Physical memory or RAM is expensive and hence it is limited. It is also not necessarily contagious and could be accessible as a set of distinct memory addresses. On top of that there could be scenarios where you want to run a program whose size is larger than the RAM installed on your computer. In order to address these kind of issues, virtual memory has been introduced.
When a program is compiled, the compiler converts a program code into machine code and during this process, addresses spaces are set in the form of virtual addresses. Suppose there is an application named XYZ. The machine code which made up the XYZ application is 20000 bytes in size. It also needs another 10000 bytes for data storage and I/O buffers. Which means in order to run this application there must be 30000 bytes of physical memory available. This 30000 bytes of requirement is known as the application’s virtual address space. Virtual address space is the maximum amount of address space available to an application. The word “virtual” in virtual address space means this is the total number of uniquely-addressable memory locations available to an application, but not the amount of physical memory either installed in the system, or dedicated to the application at any given time. In the case of our XYZ application, its virtual address space is 30000 bytes.
The virtual memory addresses should be converted into physical addresses in order to access RAM. To make this conversion easier, physical and virtual memory are divided into equal sized chunks called pages. Intel x86 systems uses 4 Kbyte pages.
Each of these pages is given a unique number; the page frame number (PFN). In this paged model, a virtual address is composed of two parts; an offset and a virtual page frame number. If the page size is 4 Kbytes, bits 11:0 of the virtual address contain the offset and bits 12 and above are the virtual page frame number. Each time the processor encounters a virtual address it must extract the offset and the virtual page frame number. The processor must translate the virtual page frame number into a physical one and then access the location at the correct offset into that physical page. To do this the processor uses page tables.
The above picture shows the virtual address spaces of two processes. Both the A and B processes has their own page table. These page tables map each processes virtual pages into physical pages in memory. We can see that process A’s virtual page frame number 3 is mapped into memory in physical page frame number 9 and that process B’s virtual page frame number 1 is mapped into physical page frame number 7. The page table contains following information :
- Flag which shows whether the page table entry is valid or not.
2. Physical page frame number information inside the entries.
3. Access control information such as whether that page is writable, whether it contains any binary code etc.
The page table is accessed using the virtual page frame number as an offset. Virtual page frame 4 would be the 5 th element of the table (0 based indexing). In order to convert a virtual address into a physical address, the processor must work out the virtual addresses page frame number and the offset within that virtual page.
Linux maintains the page table of each process in physical memory and accesses a page table through the identity-mapped kernel segment. Because they are stored in physical memory, page tables themselves cannot be swapped out to disk. This means that a process with a huge virtual address space could run out of memory simply because the page table alone uses up all available memory.
The processor uses the virtual page frame number as an index into the processes page table to retrieve its page table entry.
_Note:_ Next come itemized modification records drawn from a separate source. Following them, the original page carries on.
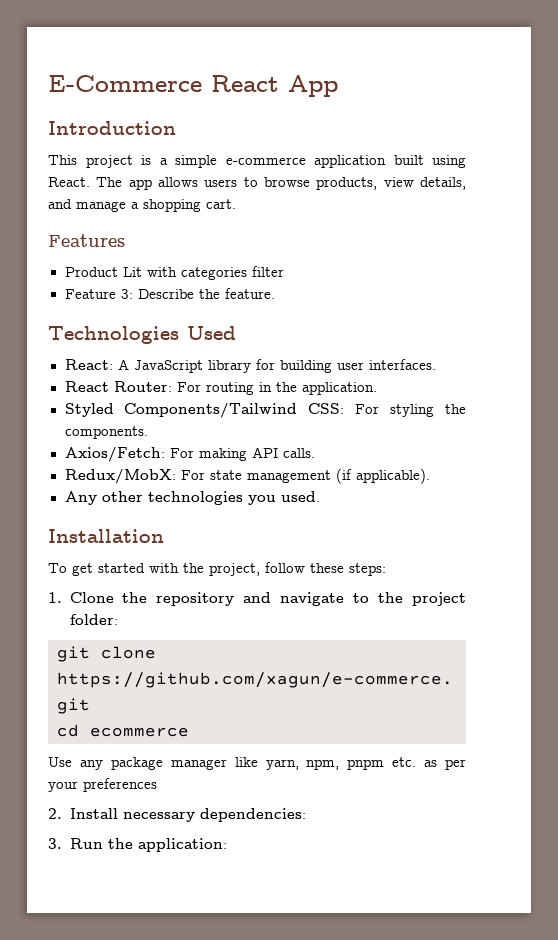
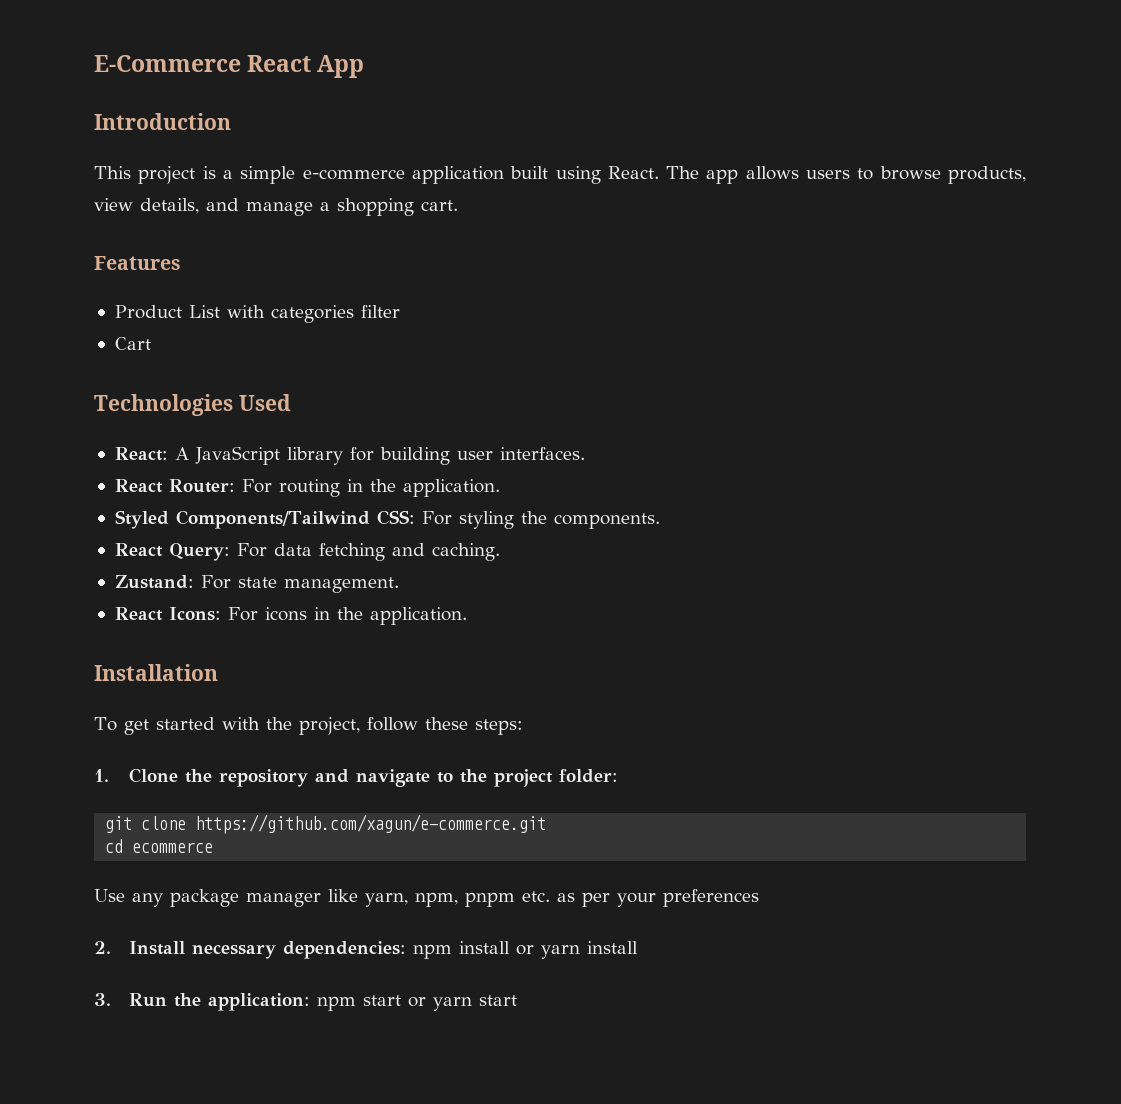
- Product Lit with categories filter
+ Product List with categories filter
- Feature 3: Describe the feature.
+ Cart
- Axios/Fetch: For making API calls.
- Redux/MobX: For state management (if applicable).
- Any other technologies you used.
+ React Query: For data fetching and caching.
+ Zustand: For state management.
+ React Icons: For icons in the application.
- 2. Install necessary dependencies:
+ 2. Install necessary dependencies: npm install or yarn install
- 3. Run the application:
+ 3. Run the application: npm start or yarn start

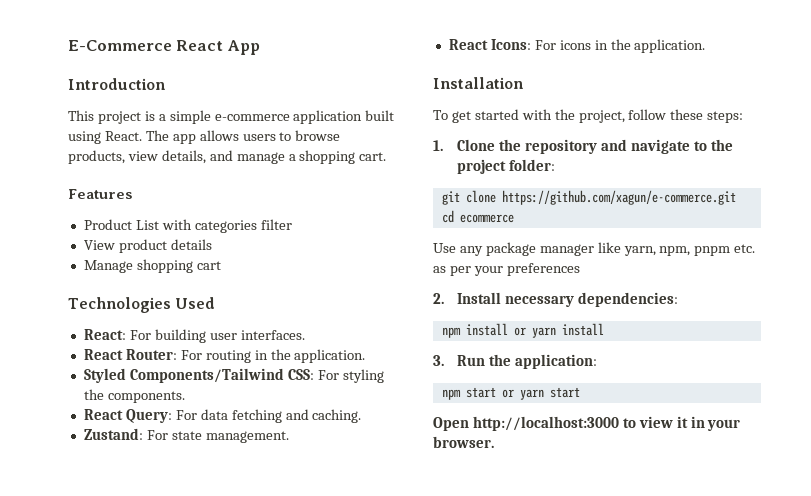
- Cart
+ View product details
+ Manage shopping cart
- React: A JavaScript library for building user interfaces.
+ React: For building user interfaces.
- 2. Install necessary dependencies: npm install or yarn install
+ 2. Install necessary dependencies:
+ npm install or yarn install
- 3. Run the application: npm start or yarn start
+ 3. Run the application:
+ npm start or yarn start
+ Open http://localhost:3000 to view it in your browser.

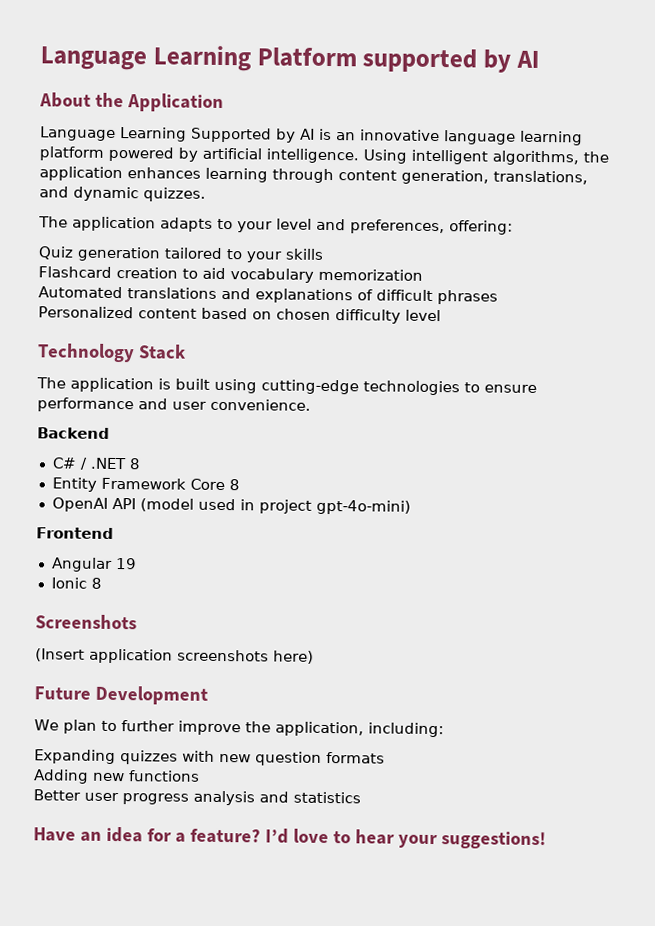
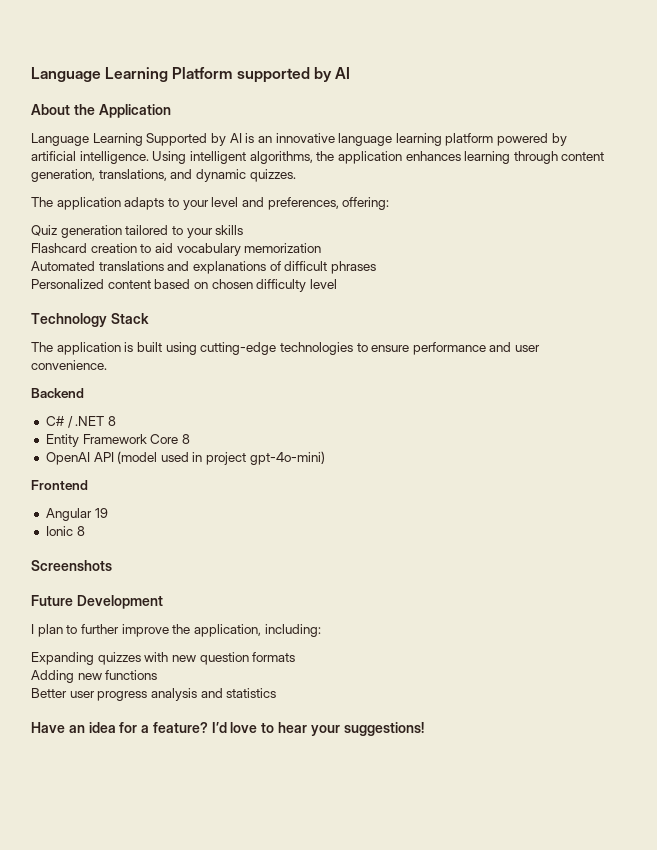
- (Insert application screenshots here)
- We plan to further improve the application, including:
+ I plan to further improve the application, including:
If the page table entry at that offset is valid, the processor takes the physical page frame number from this entry. If the entry is invalid, the process has accessed a non-existent area of its virtual memory. In this case, the processor cannot resolve the address and must pass control to the operating system so that it can fix things up. Just how the processor notifies the operating system that the correct process has attempted to access a virtual address for which there is no valid translation is specific to the processor. However the processor delivers it, this is known as a page fault and the operating system is notified of the faulting virtual address and the reason for the page fault. Assuming that this is a valid page table entry, the processor takes that physical page frame number and multiplies it by the page size to get the address of the base of the page in physical memory.
page fault, though sounds like some kind of error is actually quite useful mechanism of requesting physical memory to be allocated to different processes. It occurs when a program is executing some code, and the executable code for that program isn’t currently being actively held in physical pages of Memory. Linux responds by allocating more pages to that program so that it can complete its execution of the code.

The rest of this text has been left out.